PROBLEM REQUIREMENTS ▸
Your reply should be the records below, duplicated exactly, with any picture removed.

(Data extracted from a collection)
---

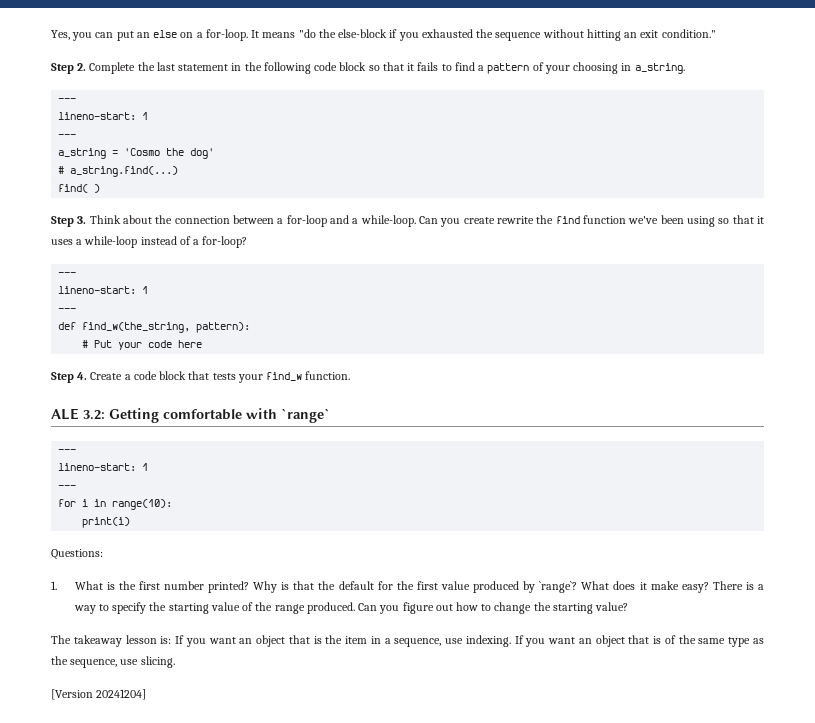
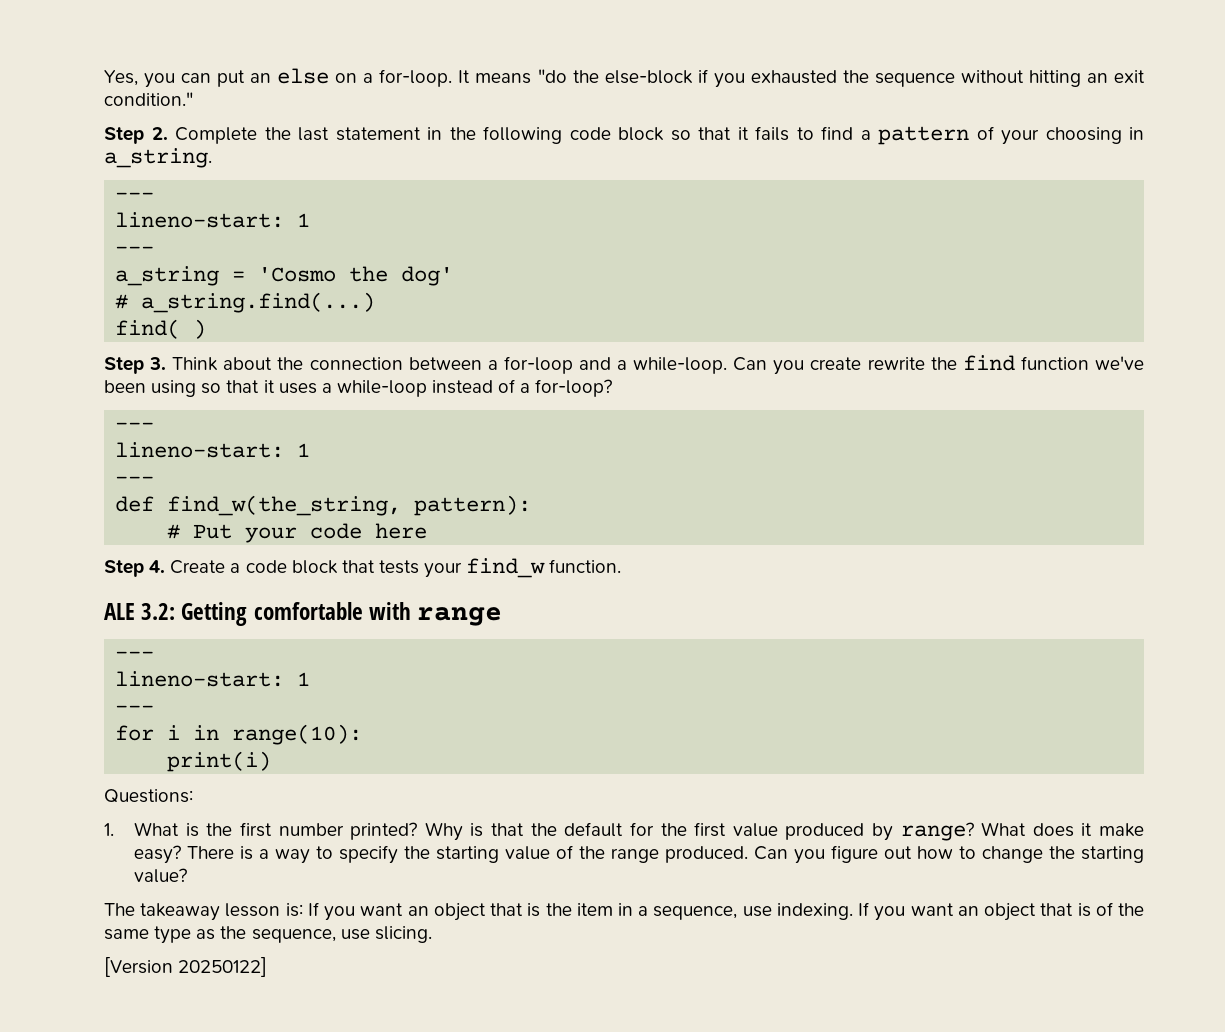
- ALE 3.2: Getting comfortable with `range`
+ ALE 3.2: Getting comfortable with range
- Why is that the default for the first value produced by `range`?
+ Why is that the default for the first value produced by range?
- [Version 20241204]
+ [Version 20250122]

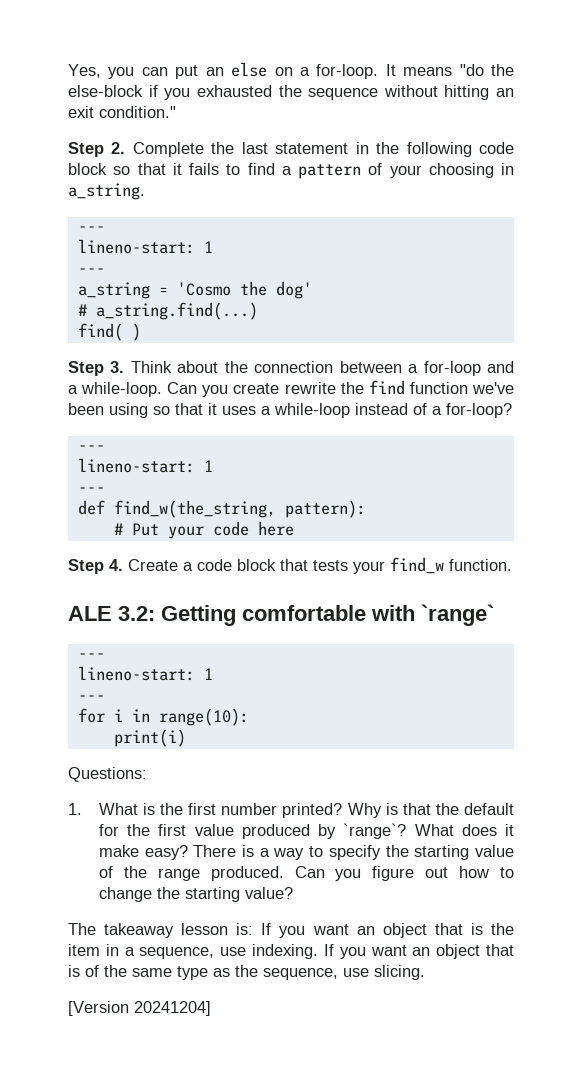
- ALE 3.2: Getting comfortable with range
+ ALE 3.2: Getting comfortable with `range`
- Why is that the default for the first value produced by range?
+ Why is that the default for the first value produced by `range`?
- [Version 20250122]
+ [Version 20241204]

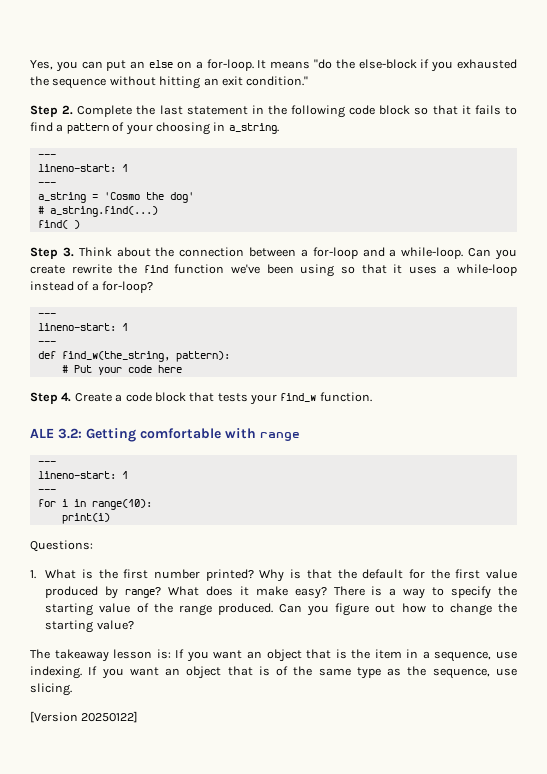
- ALE 3.2: Getting comfortable with `range`
+ ALE 3.2: Getting comfortable with range
- Why is that the default for the first value produced by `range`?
+ Why is that the default for the first value produced by range?
- [Version 20241204]
+ [Version 20250122]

---

SOLVED PROBLEM ▸
- ALE 3.2: Getting comfortable with `range`
+ ALE 3.2: Getting comfortable with range
- Why is that the default for the first value produced by `range`?
+ Why is that the default for the first value produced by range?
- [Version 20241204]
+ [Version 20250122]

- ALE 3.2: Getting comfortable with range
+ ALE 3.2: Getting comfortable with `range`
- Why is that the default for the first value produced by range?
+ Why is that the default for the first value produced by `range`?
- [Version 20250122]
+ [Version 20241204]

- ALE 3.2: Getting comfortable with `range`
+ ALE 3.2: Getting comfortable with range
- Why is that the default for the first value produced by `range`?
+ Why is that the default for the first value produced by range?
- [Version 20241204]
+ [Version 20250122]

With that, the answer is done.